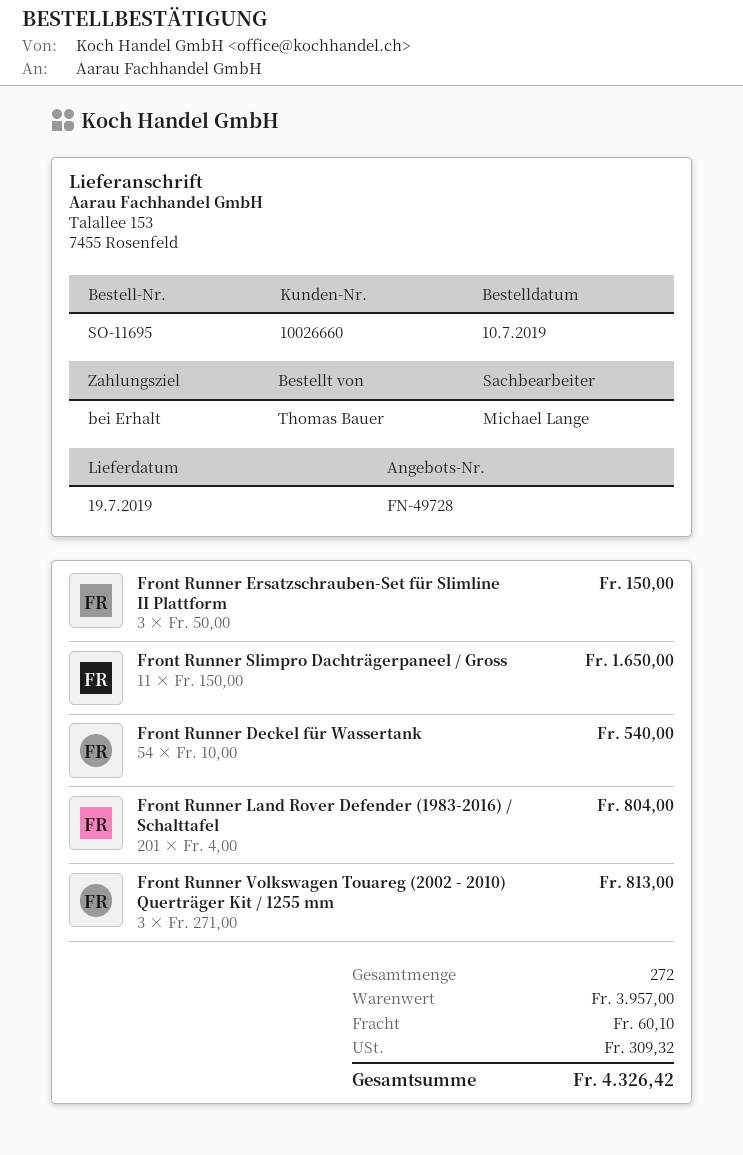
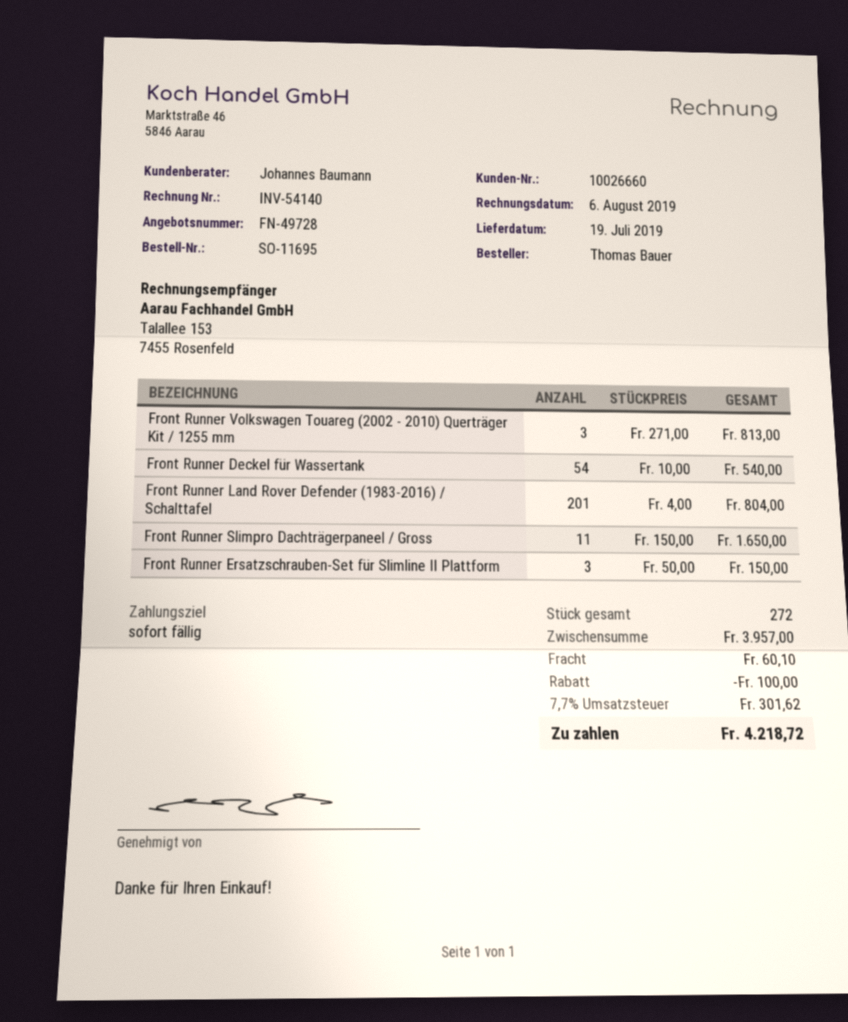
sales rep: Michael Lange -> Johannes Baumann
discount: none -> 100.00
tax: 309.32 -> 301.62
total: 4326.42 -> 4218.72

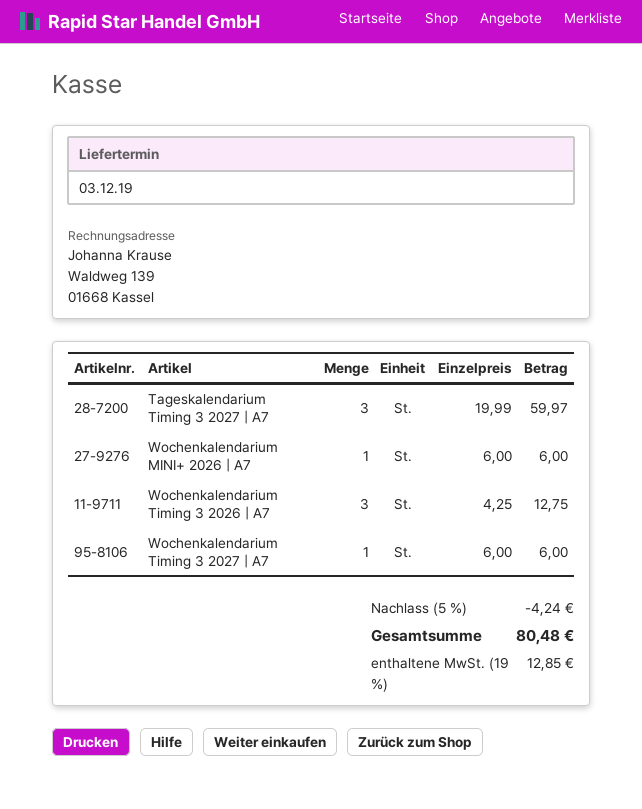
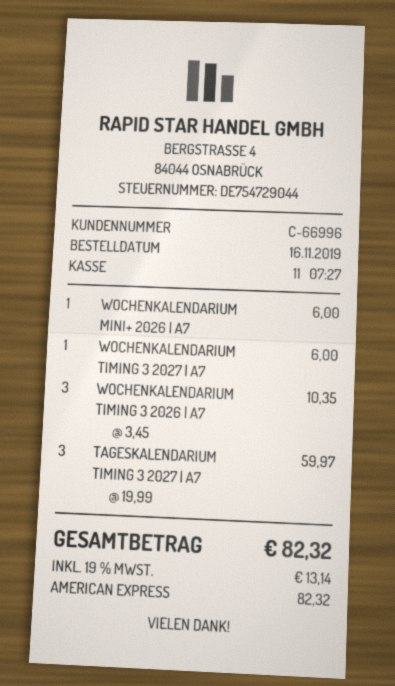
Wochenkalendarium Timing 3 2026 | A7: 3 x 4.25 = 12.75 -> 3 x 3.45 = 10.35
discount: 5% = 4.24 -> none
tax: 19% = 12.85 -> 19% = 13.14
total: 80.48 -> 82.32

**Task statement:** Return all of the lines above without alteration, minus the pictures.

**Exercise response:**
sales rep: Michael Lange -> Johannes Baumann
discount: none -> 100.00
tax: 309.32 -> 301.62
total: 4326.42 -> 4218.72

Wochenkalendarium Timing 3 2026 | A7: 3 x 4.25 = 12.75 -> 3 x 3.45 = 10.35
discount: 5% = 4.24 -> none
tax: 19% = 12.85 -> 19% = 13.14
total: 80.48 -> 82.32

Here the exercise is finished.